## [YOUR GOAL]
Set down exactly the lines below, starting at the one that contains "[231,128,273,139] camp ->" and ending at the one that contains "[897,116,930,132] key. ->", with both of those lines included and nothing else.
======== DATA SUPPLIED
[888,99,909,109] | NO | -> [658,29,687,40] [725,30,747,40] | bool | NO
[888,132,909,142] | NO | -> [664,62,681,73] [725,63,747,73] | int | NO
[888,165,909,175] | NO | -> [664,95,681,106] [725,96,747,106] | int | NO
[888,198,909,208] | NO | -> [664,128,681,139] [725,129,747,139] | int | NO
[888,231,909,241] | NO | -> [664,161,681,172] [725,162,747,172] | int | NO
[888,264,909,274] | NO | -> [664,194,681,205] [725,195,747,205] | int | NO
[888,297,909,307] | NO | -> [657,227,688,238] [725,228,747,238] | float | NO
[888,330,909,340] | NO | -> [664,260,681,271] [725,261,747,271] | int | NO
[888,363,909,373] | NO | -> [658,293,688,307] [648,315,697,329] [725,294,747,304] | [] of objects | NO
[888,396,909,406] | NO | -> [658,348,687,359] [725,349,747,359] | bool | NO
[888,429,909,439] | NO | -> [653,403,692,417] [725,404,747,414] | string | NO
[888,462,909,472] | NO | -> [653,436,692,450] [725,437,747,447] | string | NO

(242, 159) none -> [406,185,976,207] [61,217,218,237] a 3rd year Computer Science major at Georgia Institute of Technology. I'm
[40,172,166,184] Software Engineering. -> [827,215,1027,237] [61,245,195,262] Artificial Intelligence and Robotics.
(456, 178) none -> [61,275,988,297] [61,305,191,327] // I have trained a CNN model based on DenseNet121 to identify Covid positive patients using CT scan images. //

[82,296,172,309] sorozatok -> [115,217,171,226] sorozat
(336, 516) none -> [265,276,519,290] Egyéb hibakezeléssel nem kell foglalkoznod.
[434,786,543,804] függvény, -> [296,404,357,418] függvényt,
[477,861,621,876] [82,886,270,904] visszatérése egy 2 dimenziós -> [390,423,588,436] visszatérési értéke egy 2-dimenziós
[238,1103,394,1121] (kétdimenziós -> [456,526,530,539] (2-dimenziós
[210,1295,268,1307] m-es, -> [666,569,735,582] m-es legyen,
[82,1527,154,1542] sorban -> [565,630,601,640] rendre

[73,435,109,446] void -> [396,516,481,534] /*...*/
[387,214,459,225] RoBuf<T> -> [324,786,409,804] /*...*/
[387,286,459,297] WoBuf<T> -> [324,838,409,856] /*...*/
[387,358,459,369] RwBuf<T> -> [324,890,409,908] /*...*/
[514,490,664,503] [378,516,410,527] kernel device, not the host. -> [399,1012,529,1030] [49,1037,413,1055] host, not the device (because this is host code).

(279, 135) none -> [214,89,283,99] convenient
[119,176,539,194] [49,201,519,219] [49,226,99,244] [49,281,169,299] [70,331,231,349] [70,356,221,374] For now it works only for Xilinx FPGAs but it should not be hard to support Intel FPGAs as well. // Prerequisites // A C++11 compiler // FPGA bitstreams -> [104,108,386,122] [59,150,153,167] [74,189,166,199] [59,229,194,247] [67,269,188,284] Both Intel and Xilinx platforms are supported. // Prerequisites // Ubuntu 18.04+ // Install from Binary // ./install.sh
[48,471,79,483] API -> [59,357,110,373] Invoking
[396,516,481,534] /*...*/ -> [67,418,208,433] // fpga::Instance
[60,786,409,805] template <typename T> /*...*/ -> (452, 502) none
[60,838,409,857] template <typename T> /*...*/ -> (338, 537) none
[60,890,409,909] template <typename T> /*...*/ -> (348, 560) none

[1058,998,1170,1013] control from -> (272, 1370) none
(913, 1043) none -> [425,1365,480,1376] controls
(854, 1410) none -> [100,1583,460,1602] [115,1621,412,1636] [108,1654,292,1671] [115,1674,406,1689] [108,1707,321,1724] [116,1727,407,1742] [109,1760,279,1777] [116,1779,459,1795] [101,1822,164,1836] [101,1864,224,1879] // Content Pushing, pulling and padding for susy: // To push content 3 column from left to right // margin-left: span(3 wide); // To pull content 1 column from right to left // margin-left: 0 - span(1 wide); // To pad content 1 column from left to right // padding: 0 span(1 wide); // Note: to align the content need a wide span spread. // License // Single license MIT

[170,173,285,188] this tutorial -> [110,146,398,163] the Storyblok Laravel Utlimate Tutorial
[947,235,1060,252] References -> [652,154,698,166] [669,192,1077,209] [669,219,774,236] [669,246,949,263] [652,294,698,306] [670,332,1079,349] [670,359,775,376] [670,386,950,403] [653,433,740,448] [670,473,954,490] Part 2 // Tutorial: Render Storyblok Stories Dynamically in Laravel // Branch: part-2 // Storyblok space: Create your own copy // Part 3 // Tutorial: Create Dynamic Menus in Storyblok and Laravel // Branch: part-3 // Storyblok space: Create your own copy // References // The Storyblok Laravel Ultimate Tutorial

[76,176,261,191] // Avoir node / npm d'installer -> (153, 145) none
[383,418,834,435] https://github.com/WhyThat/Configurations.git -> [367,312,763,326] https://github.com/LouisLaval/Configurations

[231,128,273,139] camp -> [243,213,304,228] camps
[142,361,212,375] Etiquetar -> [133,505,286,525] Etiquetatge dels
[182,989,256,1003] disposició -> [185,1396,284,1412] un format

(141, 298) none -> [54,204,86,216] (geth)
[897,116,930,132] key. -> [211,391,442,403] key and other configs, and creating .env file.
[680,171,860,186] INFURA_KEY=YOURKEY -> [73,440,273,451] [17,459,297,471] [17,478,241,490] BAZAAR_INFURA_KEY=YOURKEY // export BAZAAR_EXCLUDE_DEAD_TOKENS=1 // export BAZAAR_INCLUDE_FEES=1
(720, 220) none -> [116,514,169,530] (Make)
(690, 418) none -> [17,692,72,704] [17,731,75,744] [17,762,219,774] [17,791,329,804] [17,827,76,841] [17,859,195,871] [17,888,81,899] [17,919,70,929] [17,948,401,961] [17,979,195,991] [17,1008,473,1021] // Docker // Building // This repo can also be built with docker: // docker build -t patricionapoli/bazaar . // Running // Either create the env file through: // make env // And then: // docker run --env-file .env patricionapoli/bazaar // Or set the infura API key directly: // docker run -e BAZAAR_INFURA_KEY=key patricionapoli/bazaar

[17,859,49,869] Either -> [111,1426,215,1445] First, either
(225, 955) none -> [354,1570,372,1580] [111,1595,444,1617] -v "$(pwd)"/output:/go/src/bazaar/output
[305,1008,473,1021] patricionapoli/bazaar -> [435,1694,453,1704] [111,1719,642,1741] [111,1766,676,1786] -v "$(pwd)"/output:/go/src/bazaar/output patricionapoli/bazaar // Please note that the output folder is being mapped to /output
================
## [RESULT OF THIS EXERCISE]
[231,128,273,139] camp -> [243,213,304,228] camps
[142,361,212,375] Etiquetar -> [133,505,286,525] Etiquetatge dels
[182,989,256,1003] disposició -> [185,1396,284,1412] un format

(141, 298) none -> [54,204,86,216] (geth)
[897,116,930,132] key. -> [211,391,442,403] key and other configs, and creating .env file.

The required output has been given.